▶ _Dataset extract_
--- START ---

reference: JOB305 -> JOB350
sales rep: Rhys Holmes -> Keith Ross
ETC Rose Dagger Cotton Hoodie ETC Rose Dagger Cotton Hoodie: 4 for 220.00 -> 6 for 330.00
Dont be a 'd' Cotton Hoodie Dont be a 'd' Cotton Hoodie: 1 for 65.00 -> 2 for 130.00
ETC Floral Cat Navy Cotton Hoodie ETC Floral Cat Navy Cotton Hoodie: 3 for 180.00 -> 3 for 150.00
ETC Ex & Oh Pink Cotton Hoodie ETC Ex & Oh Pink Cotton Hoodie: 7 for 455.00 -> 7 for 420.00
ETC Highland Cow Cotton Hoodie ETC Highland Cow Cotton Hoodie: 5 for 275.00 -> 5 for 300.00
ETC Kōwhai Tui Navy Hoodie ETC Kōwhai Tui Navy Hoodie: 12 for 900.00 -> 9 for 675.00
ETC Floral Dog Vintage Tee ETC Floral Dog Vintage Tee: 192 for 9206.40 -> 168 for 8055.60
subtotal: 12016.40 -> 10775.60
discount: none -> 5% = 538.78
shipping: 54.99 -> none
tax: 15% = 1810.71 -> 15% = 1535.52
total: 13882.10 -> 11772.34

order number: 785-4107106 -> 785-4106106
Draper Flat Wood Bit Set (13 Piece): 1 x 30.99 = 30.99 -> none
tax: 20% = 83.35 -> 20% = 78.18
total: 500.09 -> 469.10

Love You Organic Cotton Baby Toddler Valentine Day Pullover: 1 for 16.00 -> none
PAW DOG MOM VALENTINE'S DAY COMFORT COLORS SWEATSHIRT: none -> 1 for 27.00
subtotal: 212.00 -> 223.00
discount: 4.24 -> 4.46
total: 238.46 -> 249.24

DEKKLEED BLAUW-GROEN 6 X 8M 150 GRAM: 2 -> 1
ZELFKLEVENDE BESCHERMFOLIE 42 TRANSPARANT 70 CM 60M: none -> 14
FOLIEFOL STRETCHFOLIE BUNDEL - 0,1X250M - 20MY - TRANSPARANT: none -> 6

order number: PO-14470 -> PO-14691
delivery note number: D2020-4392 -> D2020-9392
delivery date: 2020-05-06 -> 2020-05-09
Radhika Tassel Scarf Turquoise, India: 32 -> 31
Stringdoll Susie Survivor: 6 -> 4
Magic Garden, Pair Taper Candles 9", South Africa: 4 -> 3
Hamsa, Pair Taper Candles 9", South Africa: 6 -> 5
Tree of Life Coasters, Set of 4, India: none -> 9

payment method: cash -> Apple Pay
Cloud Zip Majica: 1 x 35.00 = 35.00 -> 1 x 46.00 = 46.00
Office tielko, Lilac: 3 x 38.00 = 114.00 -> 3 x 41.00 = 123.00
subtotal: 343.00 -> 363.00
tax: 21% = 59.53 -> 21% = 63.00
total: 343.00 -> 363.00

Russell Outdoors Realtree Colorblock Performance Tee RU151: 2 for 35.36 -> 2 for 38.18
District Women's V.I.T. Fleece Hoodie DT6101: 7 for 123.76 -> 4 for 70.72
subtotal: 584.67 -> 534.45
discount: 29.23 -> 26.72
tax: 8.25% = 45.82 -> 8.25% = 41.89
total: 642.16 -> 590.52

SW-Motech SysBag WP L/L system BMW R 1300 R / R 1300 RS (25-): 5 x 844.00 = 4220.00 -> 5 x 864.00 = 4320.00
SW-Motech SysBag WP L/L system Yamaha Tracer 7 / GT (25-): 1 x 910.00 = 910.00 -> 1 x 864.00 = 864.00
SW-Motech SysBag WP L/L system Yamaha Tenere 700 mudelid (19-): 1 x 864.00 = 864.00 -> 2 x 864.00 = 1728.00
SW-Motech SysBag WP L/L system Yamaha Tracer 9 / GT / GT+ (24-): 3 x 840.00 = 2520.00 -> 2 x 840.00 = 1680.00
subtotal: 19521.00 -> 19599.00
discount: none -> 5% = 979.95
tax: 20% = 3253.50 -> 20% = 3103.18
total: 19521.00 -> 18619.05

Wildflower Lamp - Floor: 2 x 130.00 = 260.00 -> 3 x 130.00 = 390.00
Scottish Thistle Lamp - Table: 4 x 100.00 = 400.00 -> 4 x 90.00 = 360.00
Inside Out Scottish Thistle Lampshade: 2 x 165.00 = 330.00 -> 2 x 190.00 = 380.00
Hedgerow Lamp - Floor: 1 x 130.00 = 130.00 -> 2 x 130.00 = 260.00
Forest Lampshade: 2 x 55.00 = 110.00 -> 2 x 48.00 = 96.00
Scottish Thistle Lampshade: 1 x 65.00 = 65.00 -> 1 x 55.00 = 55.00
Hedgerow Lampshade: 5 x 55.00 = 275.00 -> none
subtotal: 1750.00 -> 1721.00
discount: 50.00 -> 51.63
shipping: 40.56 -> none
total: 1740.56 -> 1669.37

--- END ---

▶ _Exercise description_
Please restate only the opening stretch of the records above: every line from the first through the one containing "total: 13882.10 -> 11772.34", exactly as written.

▶ _Answer below_
reference: JOB305 -> JOB350
sales rep: Rhys Holmes -> Keith Ross
ETC Rose Dagger Cotton Hoodie ETC Rose Dagger Cotton Hoodie: 4 for 220.00 -> 6 for 330.00
Dont be a 'd' Cotton Hoodie Dont be a 'd' Cotton Hoodie: 1 for 65.00 -> 2 for 130.00
ETC Floral Cat Navy Cotton Hoodie ETC Floral Cat Navy Cotton Hoodie: 3 for 180.00 -> 3 for 150.00
ETC Ex & Oh Pink Cotton Hoodie ETC Ex & Oh Pink Cotton Hoodie: 7 for 455.00 -> 7 for 420.00
ETC Highland Cow Cotton Hoodie ETC Highland Cow Cotton Hoodie: 5 for 275.00 -> 5 for 300.00
ETC Kōwhai Tui Navy Hoodie ETC Kōwhai Tui Navy Hoodie: 12 for 900.00 -> 9 for 675.00
ETC Floral Dog Vintage Tee ETC Floral Dog Vintage Tee: 192 for 9206.40 -> 168 for 8055.60
subtotal: 12016.40 -> 10775.60
discount: none -> 5% = 538.78
shipping: 54.99 -> none
tax: 15% = 1810.71 -> 15% = 1535.52
total: 13882.10 -> 11772.34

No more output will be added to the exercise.